A/N: Thanks to LunaFireJuggler for reviewing
Chapter 3
The fourth spring since my capture glowed with green warmth and birds' songs.
Each day was another repeat of the same routines. I watched the daylight move the shadows outside my cell and reminisced and regret.
Home. Where was it any more? The Caverns I knew echoed with songs of prayer, of love, of healing and of life's celebrations. Now it was but a broken shell, gouged out by the Drakians and filled with pall silence, its shining people recruited into the barbarian's war with the southern lands as mere slaves. The war was over but we are scattered and encaged, tainted with the blood we spilled for our 'masters'.
How many of us left? How many killed? Where were the ones I used to know and loved?
There was a constant ache in my heart whenever my thoughts turned this way. Even air felt heavy, flowing sluggishly in and out of my body. Every sensation was numb after the first few months, and except the constant cold burning from the collar on my throat, the testament to my cowardice, it had stayed that way. If I was as brave as I was supposed to be, I would have killed myself long ago to deprive the barbarians of the pawn for their 'mutual agreement'.
But I was not brave. So I lived with my scars.
I got up and did my usual round of the room. My thoughts have gotten much too weighty for me to sit any longer. I went first to the window, the dimensions only big enough to fit my face and half of my shoulders, careful not to touch its iron bars. I placed my hand on the worn ledge and studied it in the warm sunlight. I moved my fingers and marveled at how the bones strained against my transparent skin. It was a small gesture, a confirmation that I was alive, because sometimes I felt as if I was just a ghost haunting this tower. I looked enough like such a one. The whispers of my keepers said so.
I gazed down the lengths of the fortress' roofs. The back courtyard, where the stables, smithies, and kitchens were, was right under my tower's small opening. The tiny figures of Drakian slaves and servants were always rushing about on some errands, and if I pretended hard, I could imagine it was the Caverns on Feast day…
My eye caught on a figure emerging into the yard and I snatched back from my only link to the world outside. He was headed here. There was no other reason for him to cross the commoner's courtyard accompanied by his personal guards and retinue.
Emotions boiled up inside me, and I trembled at their force. I thought I had lost them long, long ago but it seems there was still some in me yet.
A knock snatched me back from the waves and I found myself gasping for air. How strange.

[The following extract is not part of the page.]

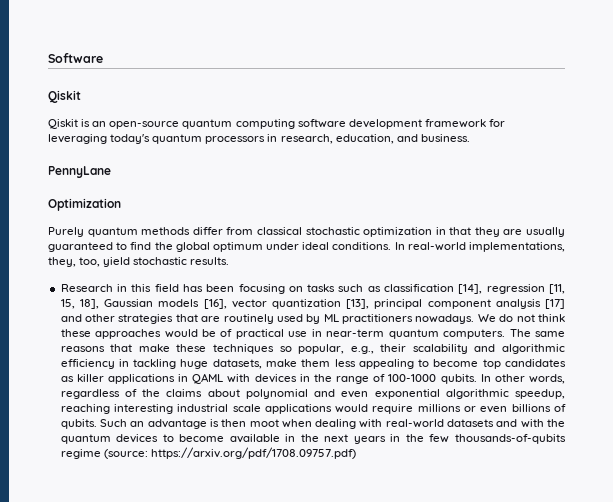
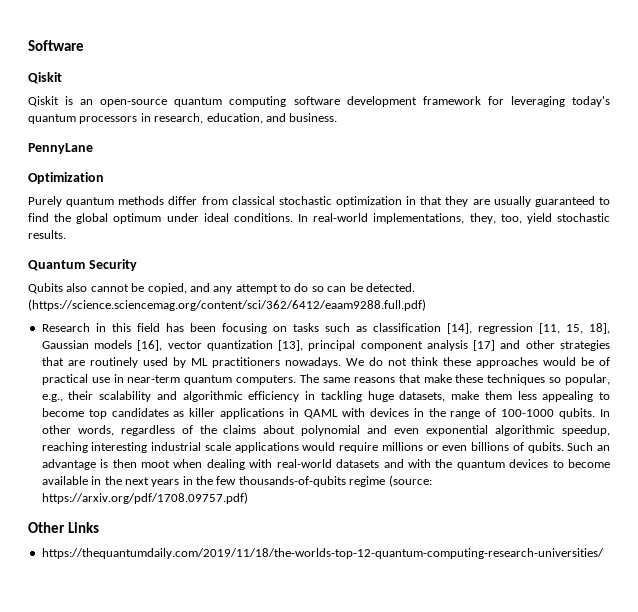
+ Quantum Security
+ Qubits also cannot be copied, and any attempt to do so can be detected. (https://science.sciencemag.org/content/sci/362/6412/eaam9288.full.pdf)
+ Other Links
+ https://thequantumdaily.com/2019/11/18/the-worlds-top-12-quantum-computing-research-universities/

Just a little while ago I was barely breathing, now there was not enough of it in the cell to fill me.
"My L-lady?"
A wobbly treble sounded behind me. I did not even notice the cell door opening. But it was only her, not him. I obediently stepped away from the window. For some reason the notion of me going anywhere near it seemed to terrified her.
The servant girl entered the cell, the door clanged shut, and she started on her chores. There was nothing to clean beside my floors, private area, and bed, but she went about it with all the determination in her small body, scrubbing furiously on her knees. She was a plain creature, this tiny Drakian girl, and nervous around me, but she was all I had besides the jail guards for human contact.
I kept away from her, more for her comfort than mine, and stood in the corner wedged between my small bed and the wall. I studied her face closely for the first time, though she has been coming to my cell for a few months now, after the old woman who used to do her tasks became too old to climb the flights of stairs to my lofty palace, weighed down with buckets of water and cleaning apparatus. I missed her nonsense chatter to herself. It was how I learned so many things in the first place.
I went back to studying the girl. She was no more than a child really, just coming into adolescence. Was it something more than nervousness I saw in her tight lips? I could not even begin to think of a cause for such a reaction. I had tried to appear harmless and not provoke her, and I had a reason to believe her apparent unease was not because of my different colorings or race. Maybe she was just afraid of a lot of things.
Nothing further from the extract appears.